### TASK BRIEF:
From first line to last, give the records again word for word and omit the pictures.

### INPUT MATERIAL:

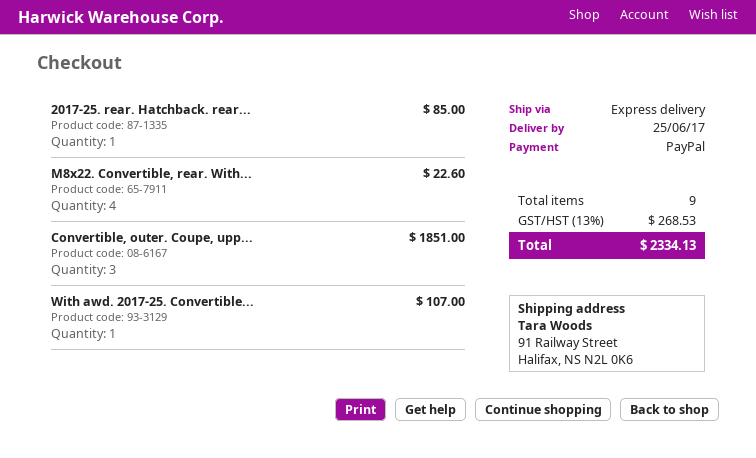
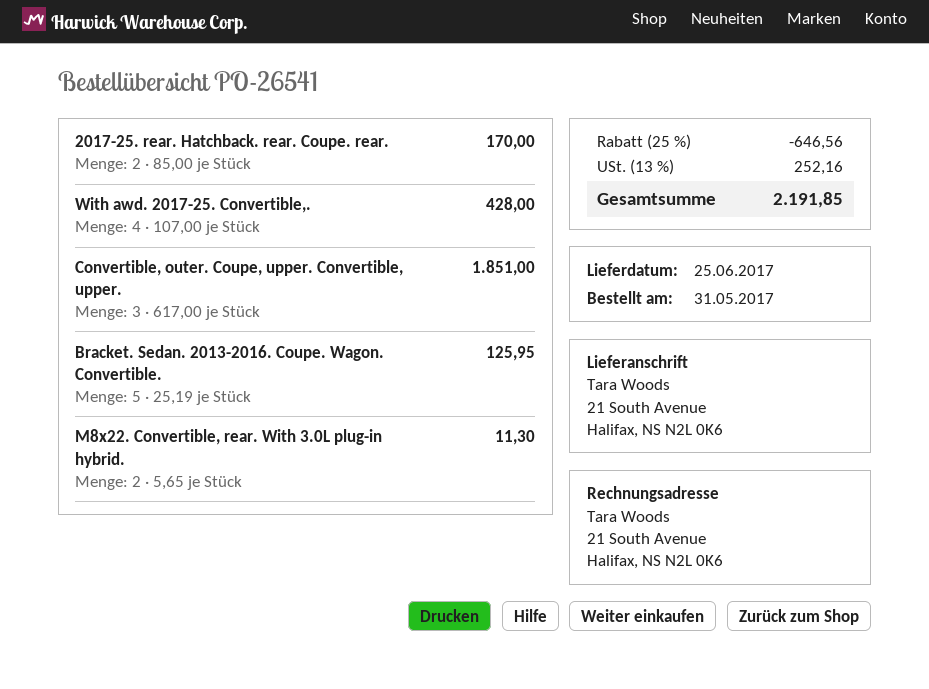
ship to: 91 Railway Street, Halifax, NS N2L 0K6 -> 21 South Avenue, Halifax, NS N2L 0K6
2017-25. rear. Hatchback. rear...: 1 for 85.00 -> 2 for 170.00
M8x22. Convertible, rear. With...: 4 for 22.60 -> 2 for 11.30
With awd. 2017-25. Convertible...: 1 for 107.00 -> 4 for 428.00
Bracket. Sedan. 2013-2016. Coupe. Wagon. Convertible.: none -> 5 for 125.95
discount: none -> 25% = 646.56
tax: 13% = 268.53 -> 13% = 252.16
total: 2334.13 -> 2191.85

### PROBLEM SOLUTION:
ship to: 91 Railway Street, Halifax, NS N2L 0K6 -> 21 South Avenue, Halifax, NS N2L 0K6
2017-25. rear. Hatchback. rear...: 1 for 85.00 -> 2 for 170.00
M8x22. Convertible, rear. With...: 4 for 22.60 -> 2 for 11.30
With awd. 2017-25. Convertible...: 1 for 107.00 -> 4 for 428.00
Bracket. Sedan. 2013-2016. Coupe. Wagon. Convertible.: none -> 5 for 125.95
discount: none -> 25% = 646.56
tax: 13% = 268.53 -> 13% = 252.16
total: 2334.13 -> 2191.85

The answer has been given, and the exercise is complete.